Solar and Hydrogen to Flourish in 2021 as Green Spending Grows
(Bloomberg) -- The race to decarbonize the world is on, and 2021 is set to break fresh records for investment and installations in renewable energy and clean technologies.
A BloombergNEF report published Tuesday showed more than $501 billion flowed into climate friendly sectors last year from renewable energy to electric vehicles and batteries to green hydrogen. All that despite the disruption caused by the pandemic.
While that pace of spending will probably continue this year, the rapid growth of clean energy stocks is likely to hit some turbulence in the months ahead. Below are just some of the predictions that BNEF analysts expect for 2021.
Wind and Solar Dominate
Investing in wind and solar proved something of a safe haven during the pandemic. As the health threat slowly recedes, installations of panels and turbines will continue to grow at pace.
New solar power installations are expected to top 150 gigawatts for the first time while wind power capacity at sea and on land will grow by 84 gigawatts. Europe and the Americas will lead the way in new wind projects, to compensate for a dip in Chinese activity.
The number of electric vehicles sold this year will increase by 60% compared with 2020, according to Colin McKerracher, BNEF’s head of advanced transport. That translates to 4.4 million new passenger EVs driving on the roads. The global fleet now stands at 10 million, up from 1 million six years ago. China and Europe remain the centers for growth in the sector.

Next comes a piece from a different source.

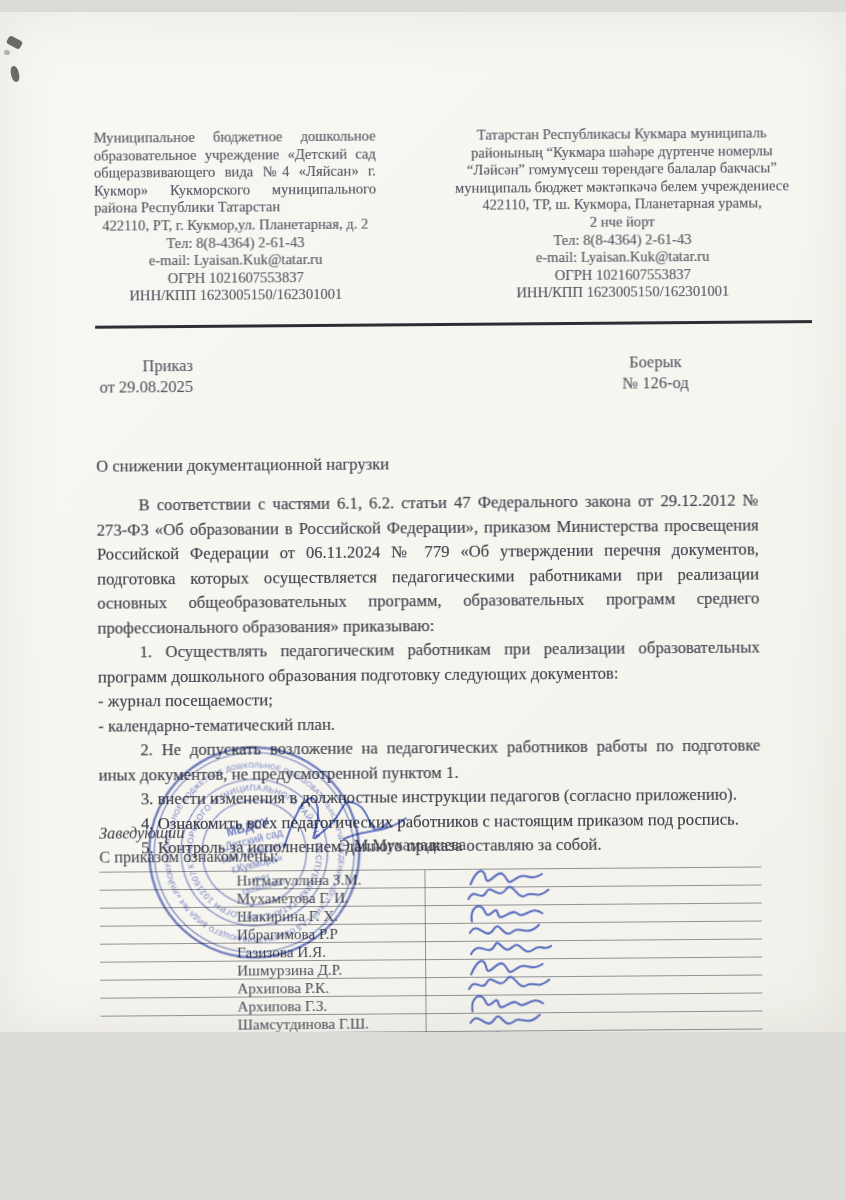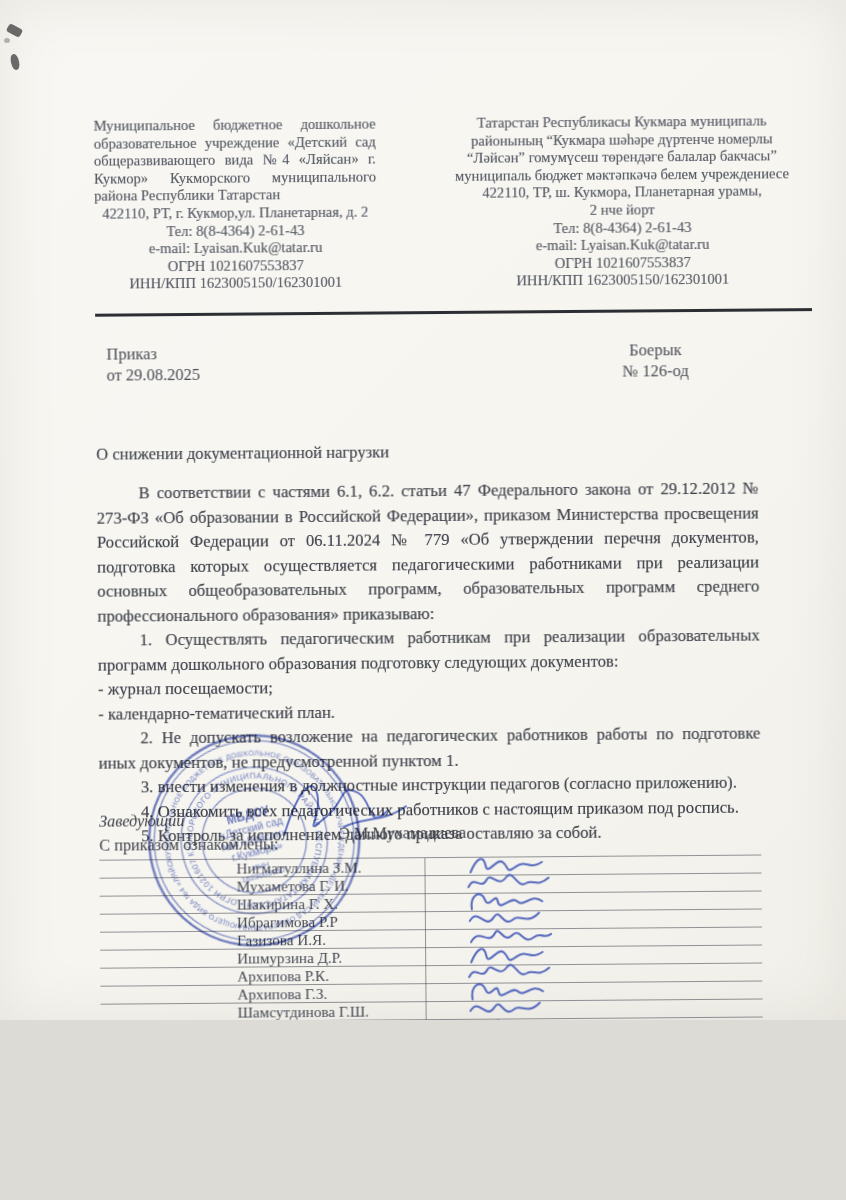"Муниципальное бюджетное дошкольное" .page { margin: 0 auto -> 12px auto }
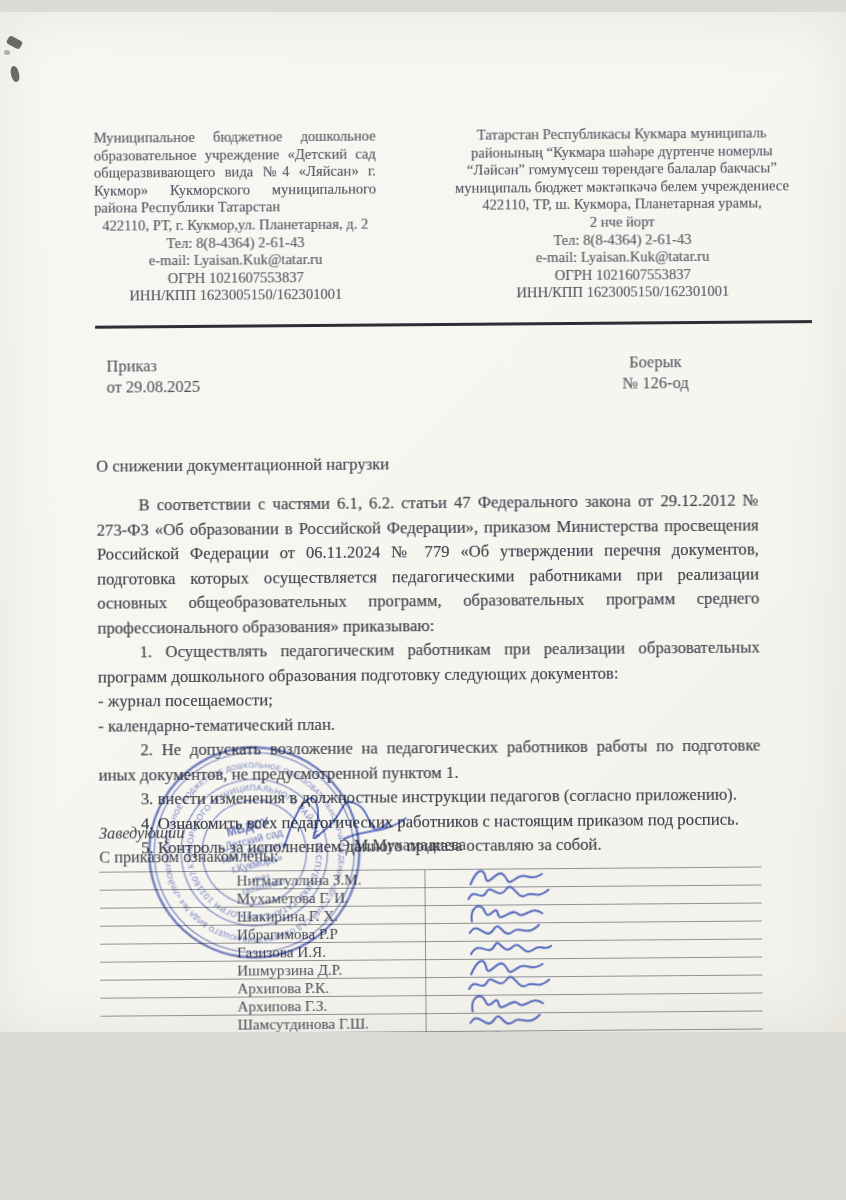"Приказ" .om-left { left: 11px -> 4px; text-align: none -> right }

The global trade of liquefied natural gas will see a boost after the Cov-19 slashed growth to just 0.9% last year. LNG trade is forecast to increase by 6% to 375 million tons, according to Fauziah Marzuki, head of LNG at BNEF.
Global LNG supply will surge 35% from 2020, driven by U.S. output, but key transit ways, such as the Panama Canal, are expected to remain congested.
The hype around the potential for hydrogen produced with renewable energy exploded in 2020 as countries and businesses saw that it could be crucial in their decarbonization efforts. BNEF sees that enthusiasm as translating to the commissioning of 240 megawatts of new hydrogen electrolyzers -- up from 90 megawatts finished last year.
The European Union has said it plans to direct as much as 470 billion euros ($570 billion) toward infrastructure in the fuel in the coming decades. Other countries such as Chile, Saudi Arabia and Australia want to use hydrogen as a way to store and export power from their abundant solar and wind resources.
Continued growth in the sector will depend on government support and there are at least 12 countries looking at hydrogen strategies this year, said Martin Tengler, BNEF’s lead analyst on hydrogen.